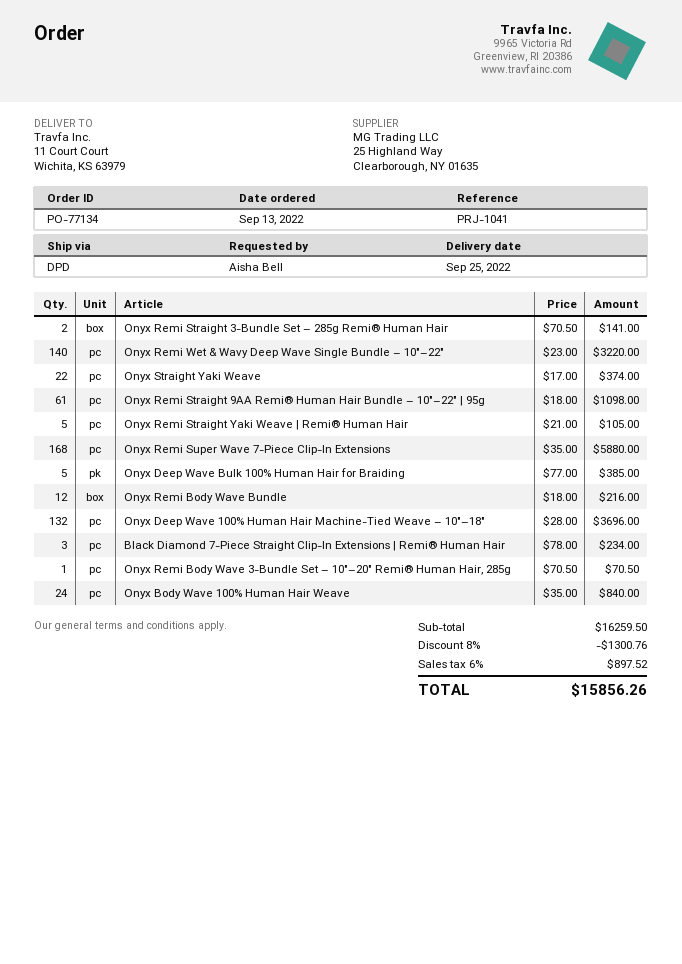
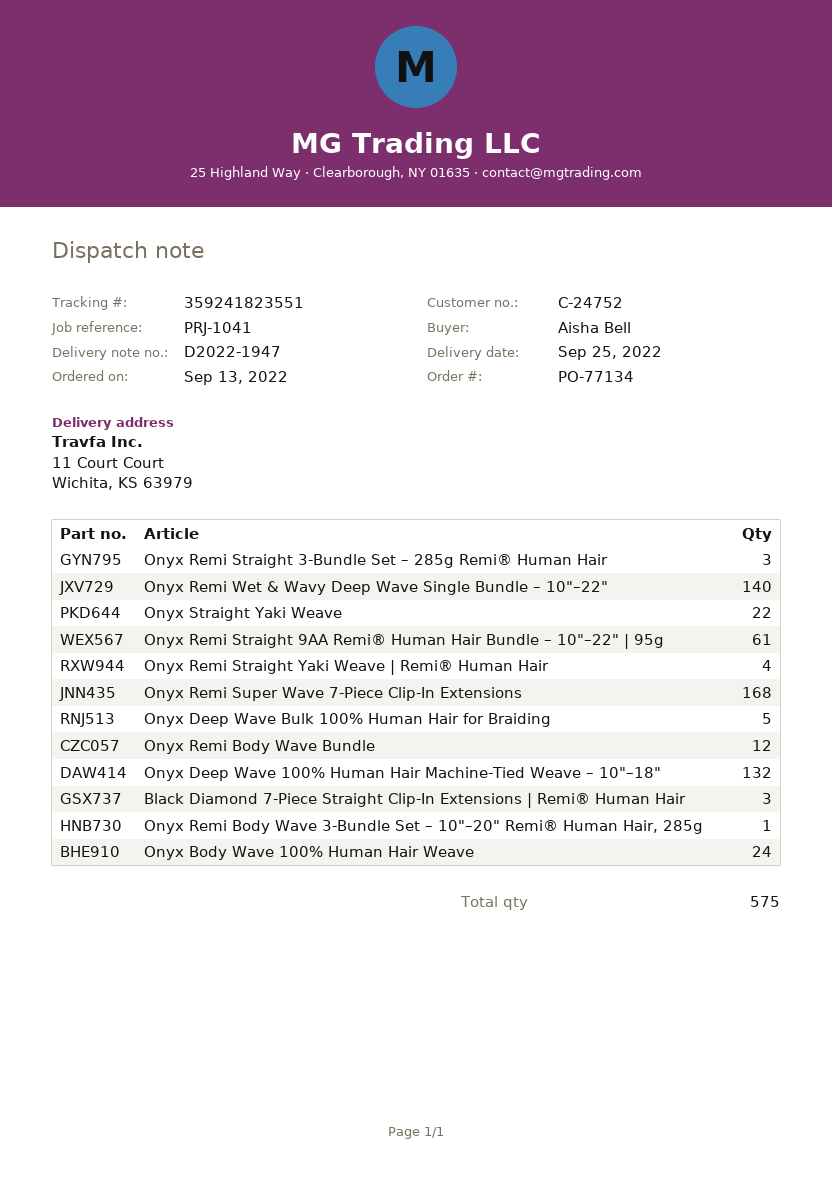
Onyx Remi Straight 3-Bundle Set – 285g Remi® Human Hair: 2 -> 3
Onyx Remi Straight Yaki Weave | Remi® Human Hair: 5 -> 4

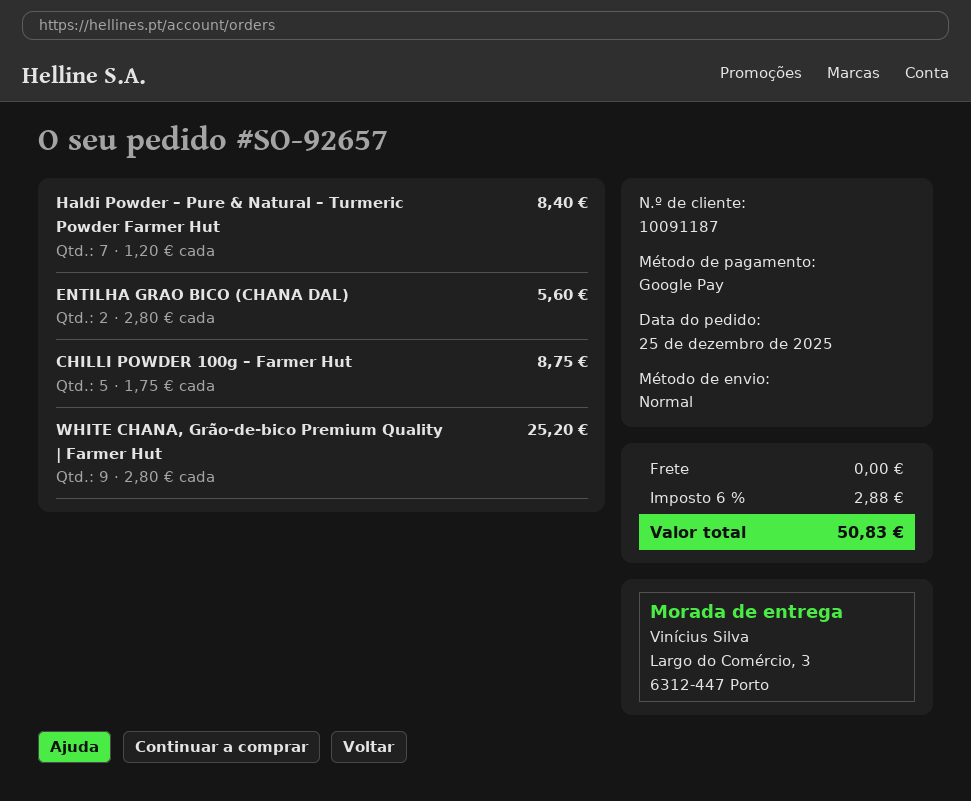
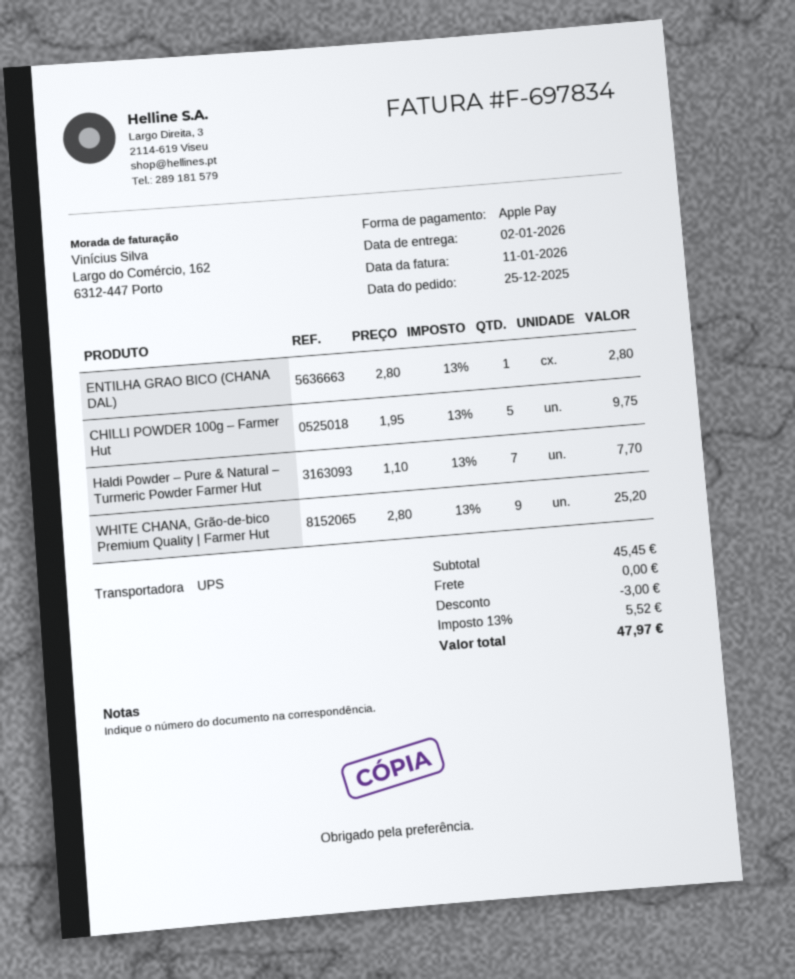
payment method: Google Pay -> Apple Pay
shipping method: standard -> UPS
Haldi Powder – Pure & Natural – Turmeric Powder Farmer Hut: 7 x 1.20 = 8.40 -> 7 x 1.10 = 7.70
ENTILHA GRAO BICO (CHANA DAL): 2 x 2.80 = 5.60 -> 1 x 2.80 = 2.80
CHILLI POWDER 100g – Farmer Hut: 5 x 1.75 = 8.75 -> 5 x 1.95 = 9.75
discount: none -> 3.00
tax: 6% = 2.88 -> 13% = 5.52
total: 50.83 -> 47.97

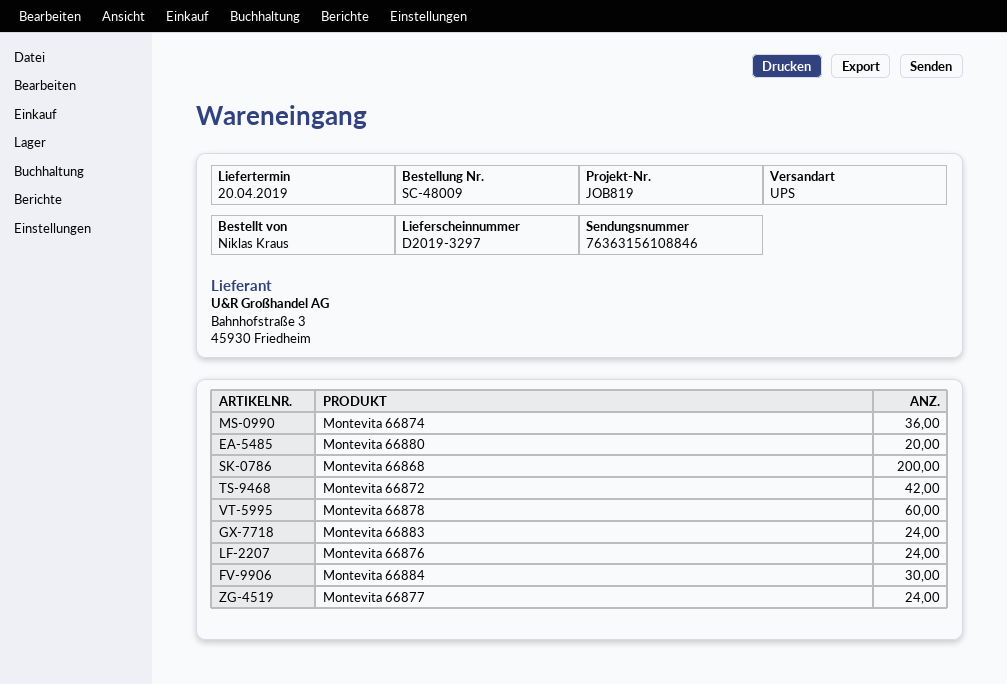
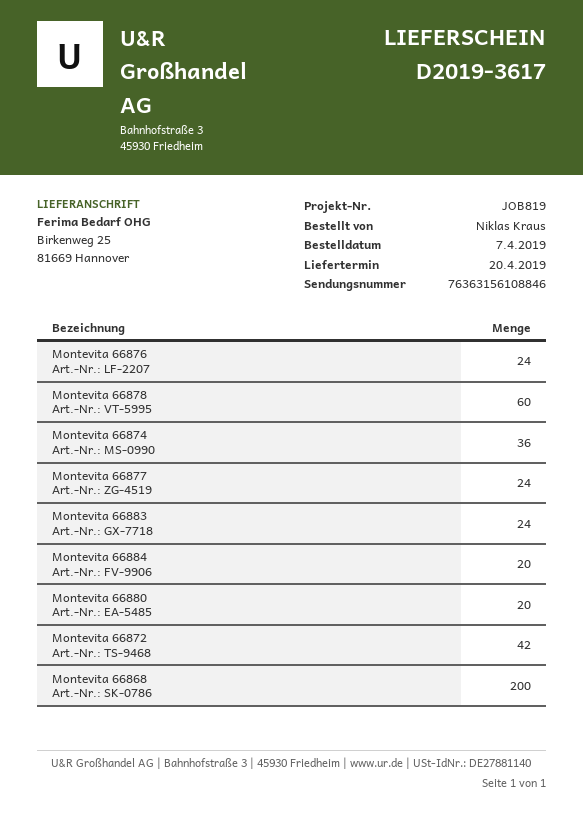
delivery note number: D2019-3297 -> D2019-3617
Montevita 66884: 30 -> 20

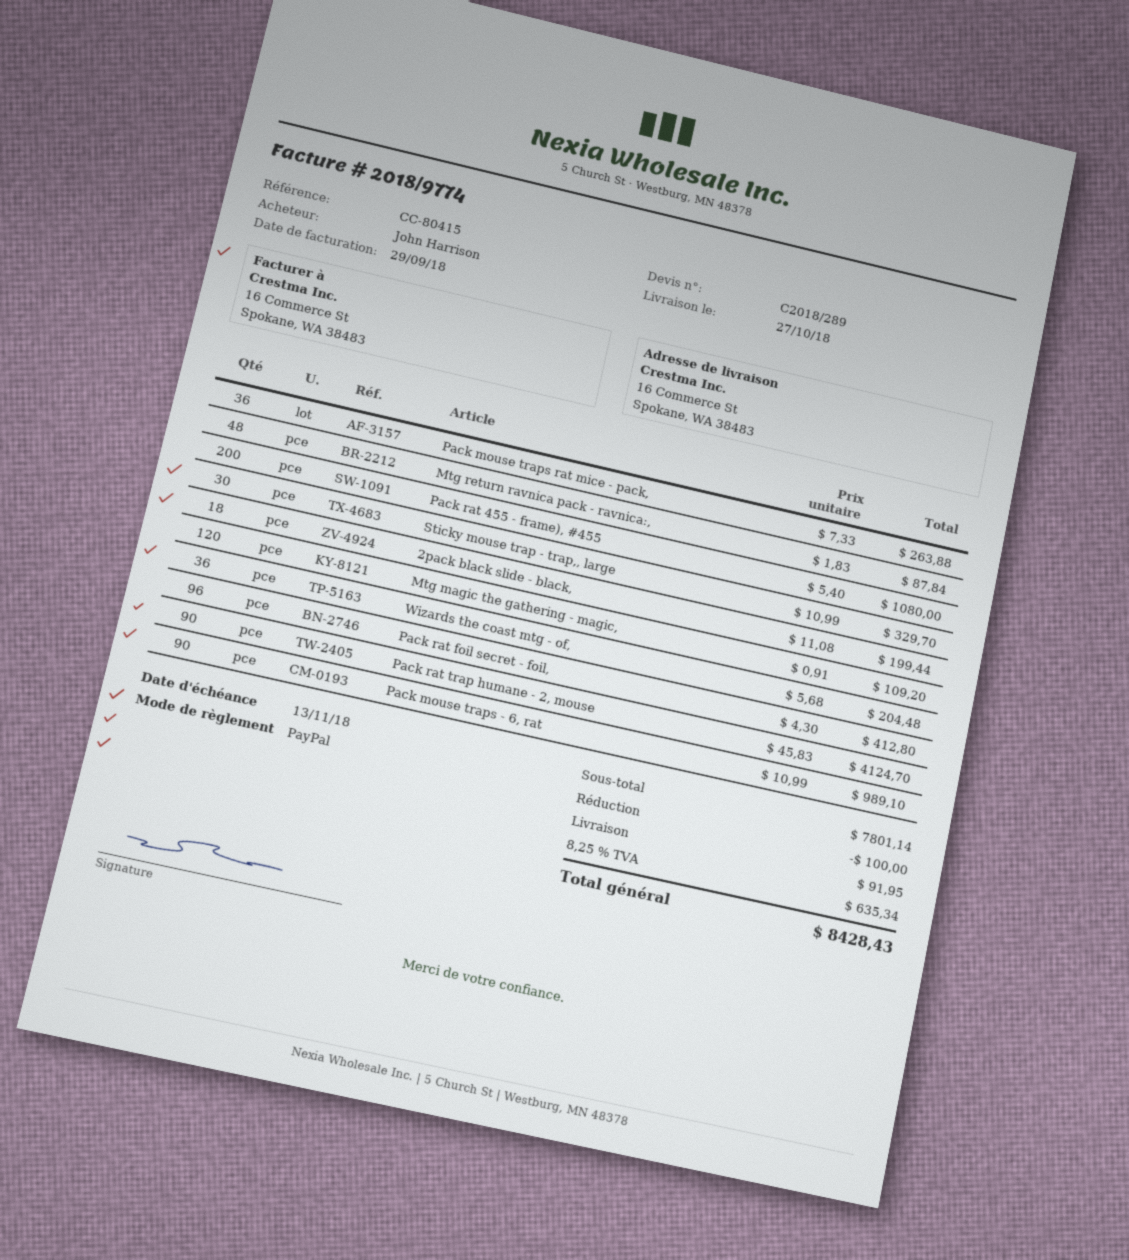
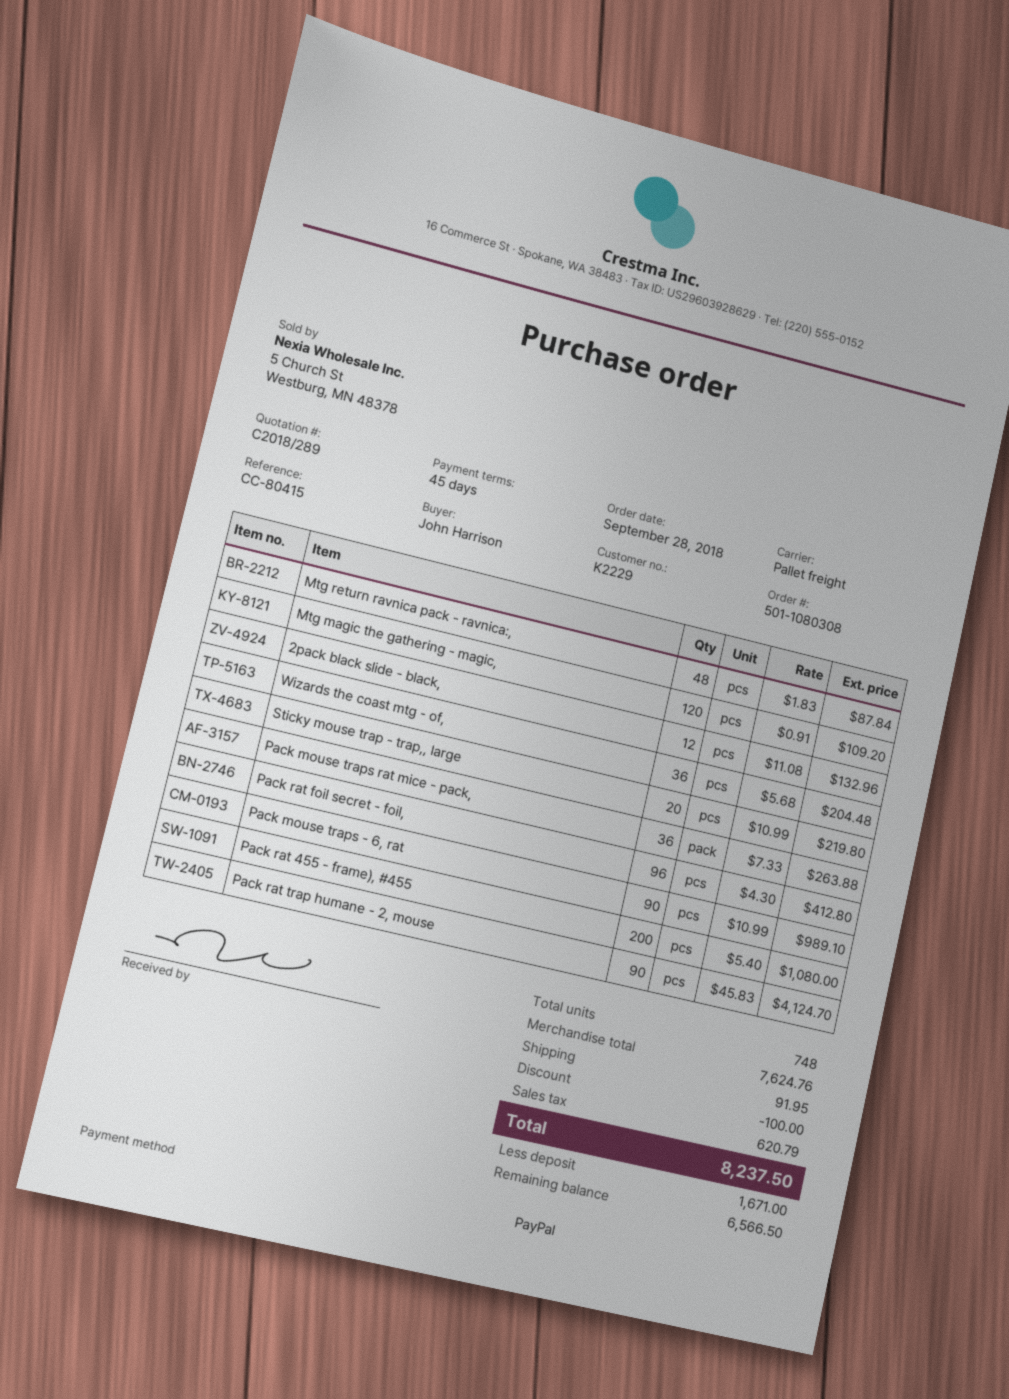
Sticky mouse trap - trap,, large: 30 x 10.99 = 329.70 -> 20 x 10.99 = 219.80
2pack black slide - black,: 18 x 11.08 = 199.44 -> 12 x 11.08 = 132.96
subtotal: 7801.14 -> 7624.76
tax: 635.34 -> 620.79
total: 8428.43 -> 8237.50

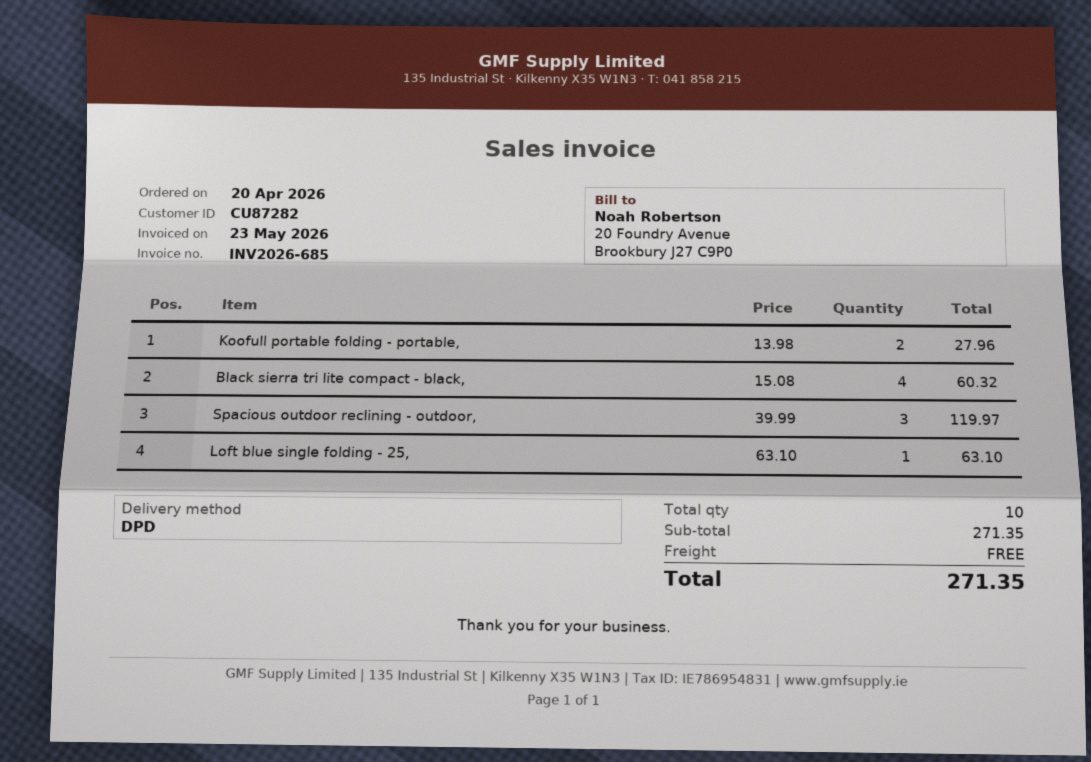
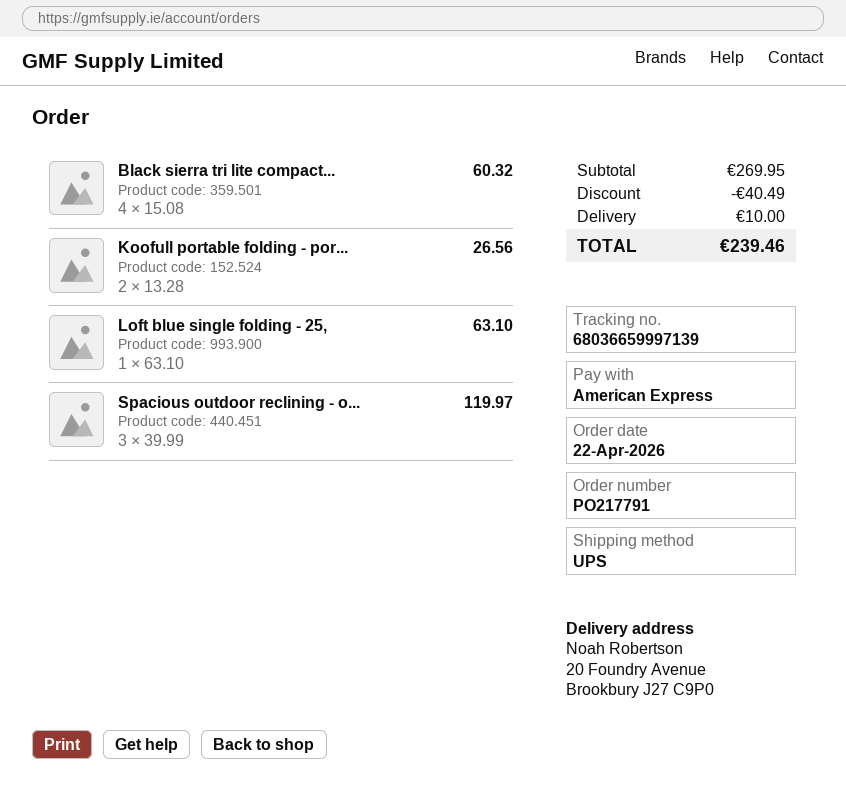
order date: 2026-04-20 -> 2026-04-22
shipping method: DPD -> UPS
Koofull portable folding - portable,: 2 x 13.98 = 27.96 -> 2 x 13.28 = 26.56
subtotal: 271.35 -> 269.95
discount: none -> 40.49
shipping: 0.00 -> 10.00
total: 271.35 -> 239.46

####

_Work item:_
Excluding all pictures, print exactly and only the lines from the line with "delivery note number: D2019-3297" through the end of the records above, both ends included.

_Task answer:_
delivery note number: D2019-3297 -> D2019-3617
Montevita 66884: 30 -> 20

Sticky mouse trap - trap,, large: 30 x 10.99 = 329.70 -> 20 x 10.99 = 219.80
2pack black slide - black,: 18 x 11.08 = 199.44 -> 12 x 11.08 = 132.96
subtotal: 7801.14 -> 7624.76
tax: 635.34 -> 620.79
total: 8428.43 -> 8237.50

order date: 2026-04-20 -> 2026-04-22
shipping method: DPD -> UPS
Koofull portable folding - portable,: 2 x 13.98 = 27.96 -> 2 x 13.28 = 26.56
subtotal: 271.35 -> 269.95
discount: none -> 40.49
shipping: 0.00 -> 10.00
total: 271.35 -> 239.46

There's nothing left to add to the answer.